Commodity Price Risk
We manage our commodity price risk for electricity sales primarily through the use of fixed price long-term power purchase agreements with creditworthy counterparties. Our financial results reflect approximately 650,784 MWh of electricity sales during the nine months ended September 30, 2016 that were subject to spot market pricing. A hypothetical increase or decrease of 10% or $1.54 per MWh in these spot market prices would have increased or decreased revenue by $1.0 million for the nine months ended September 30, 2016.

46


Interest Rate Risk
As of September 30, 2016, our long-term debt includes both fixed and variable rate debt. As long-term debt is not carried at fair value on the consolidated balance sheets, changes in fair value would impact earnings and cash flows only if we were to reacquire all or a portion of these instruments prior to their maturity. As of September 30, 2016, the estimated fair value of our debt was $1.2 billion and the carrying value of our debt was $1.2 billion. The fair value of variable interest rate long-term debt is approximated by its carrying cost. A hypothetical increase or decrease in market interest rates by 1% would have resulted in a $29.2 million decrease or $32.5 million increase in the fair value of our fixed rate debt.

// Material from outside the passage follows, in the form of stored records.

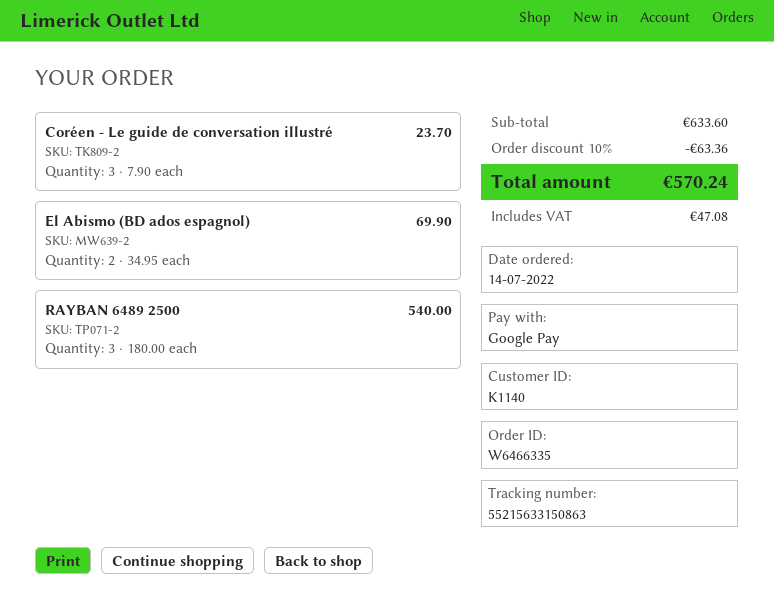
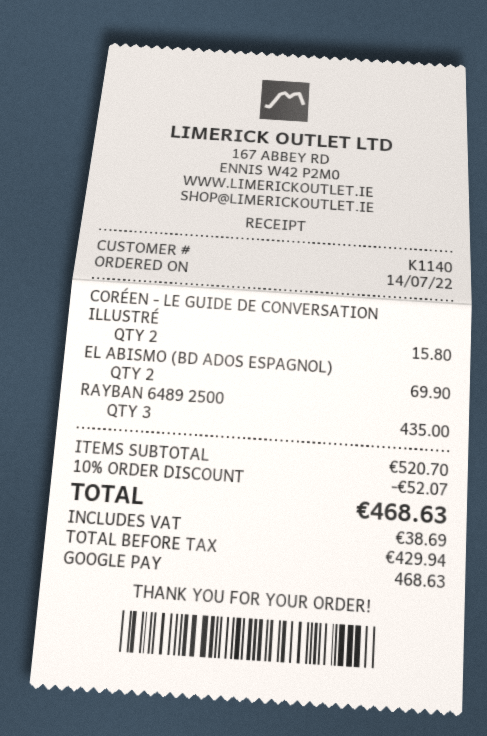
Coréen - Le guide de conversation illustré: 3 for 23.70 -> 2 for 15.80
RAYBAN 6489 2500: 3 for 540.00 -> 3 for 435.00
subtotal: 633.60 -> 520.70
discount: 10% = 63.36 -> 10% = 52.07
tax: 47.08 -> 38.69
total: 570.24 -> 468.63

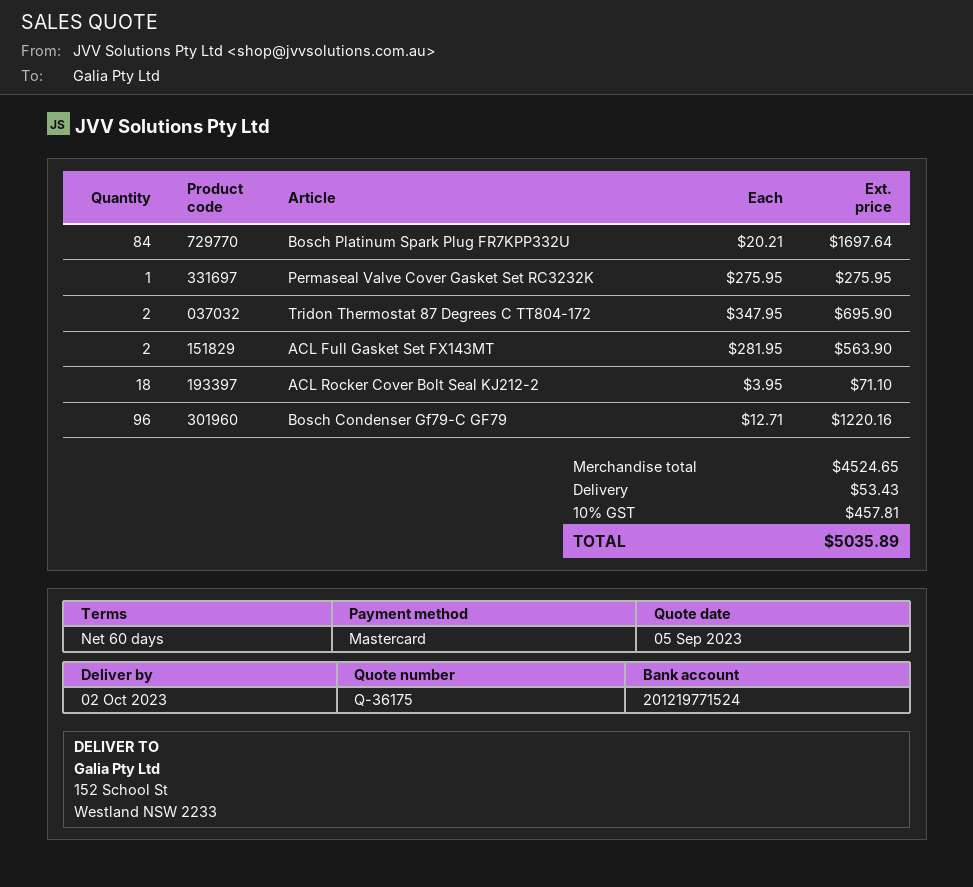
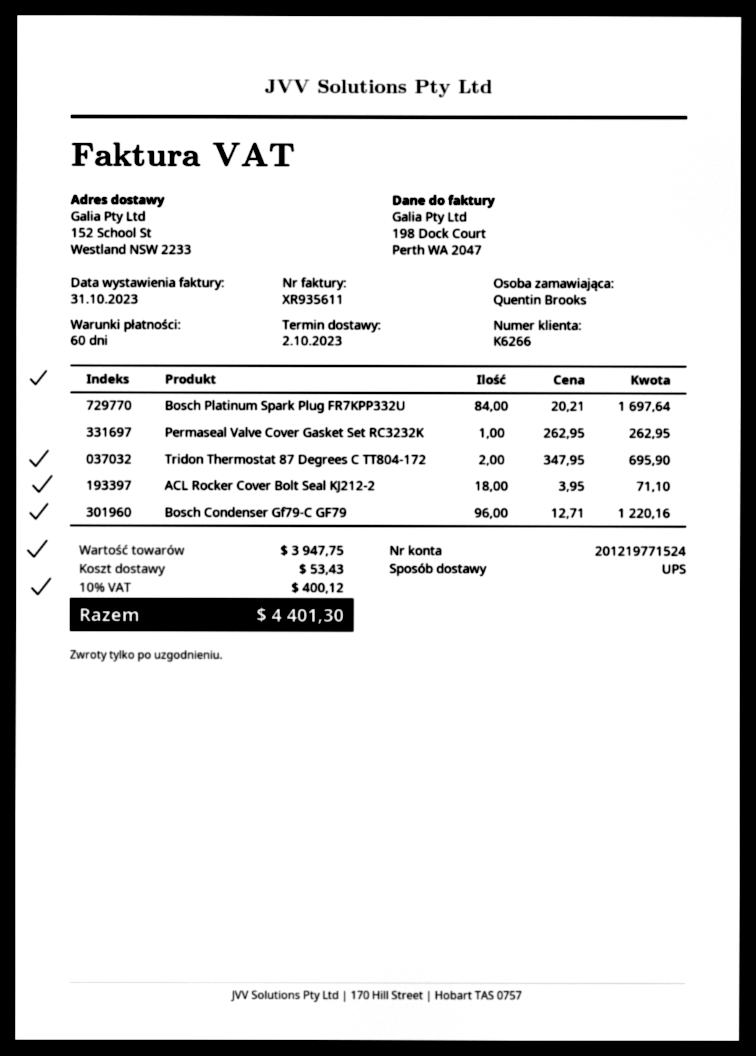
Permaseal Valve Cover Gasket Set RC3232K: 1 x 275.95 = 275.95 -> 1 x 262.95 = 262.95
ACL Full Gasket Set FX143MT: 2 x 281.95 = 563.90 -> none
subtotal: 4524.65 -> 3947.75
tax: 10% = 457.81 -> 10% = 400.12
total: 5035.89 -> 4401.30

We are exposed to fluctuations in interest rate risk as a result of our variable rate debt and outstanding amounts due under our revolving credit facility. A hypothetical increase or decrease in interest rates by 1% would have increased or decreased interest expense related to our Revolving Credit Facility by $2.2 million for the nine months ended September 30, 2016.
We may use a variety of derivative instruments, with respect to our variable rate debt, to manage our exposure to fluctuations in interest rates, including interest rate swaps. As a result, our interest rate risk is limited to the unhedged portion of the variable rate debt. As of September 30, 2016, the unhedged portion of our variable rate debt was $49.4 million. A hypothetical increase or decrease in interest rates by 1% would not have a material impact to interest expense for the nine months ended September 30, 2016.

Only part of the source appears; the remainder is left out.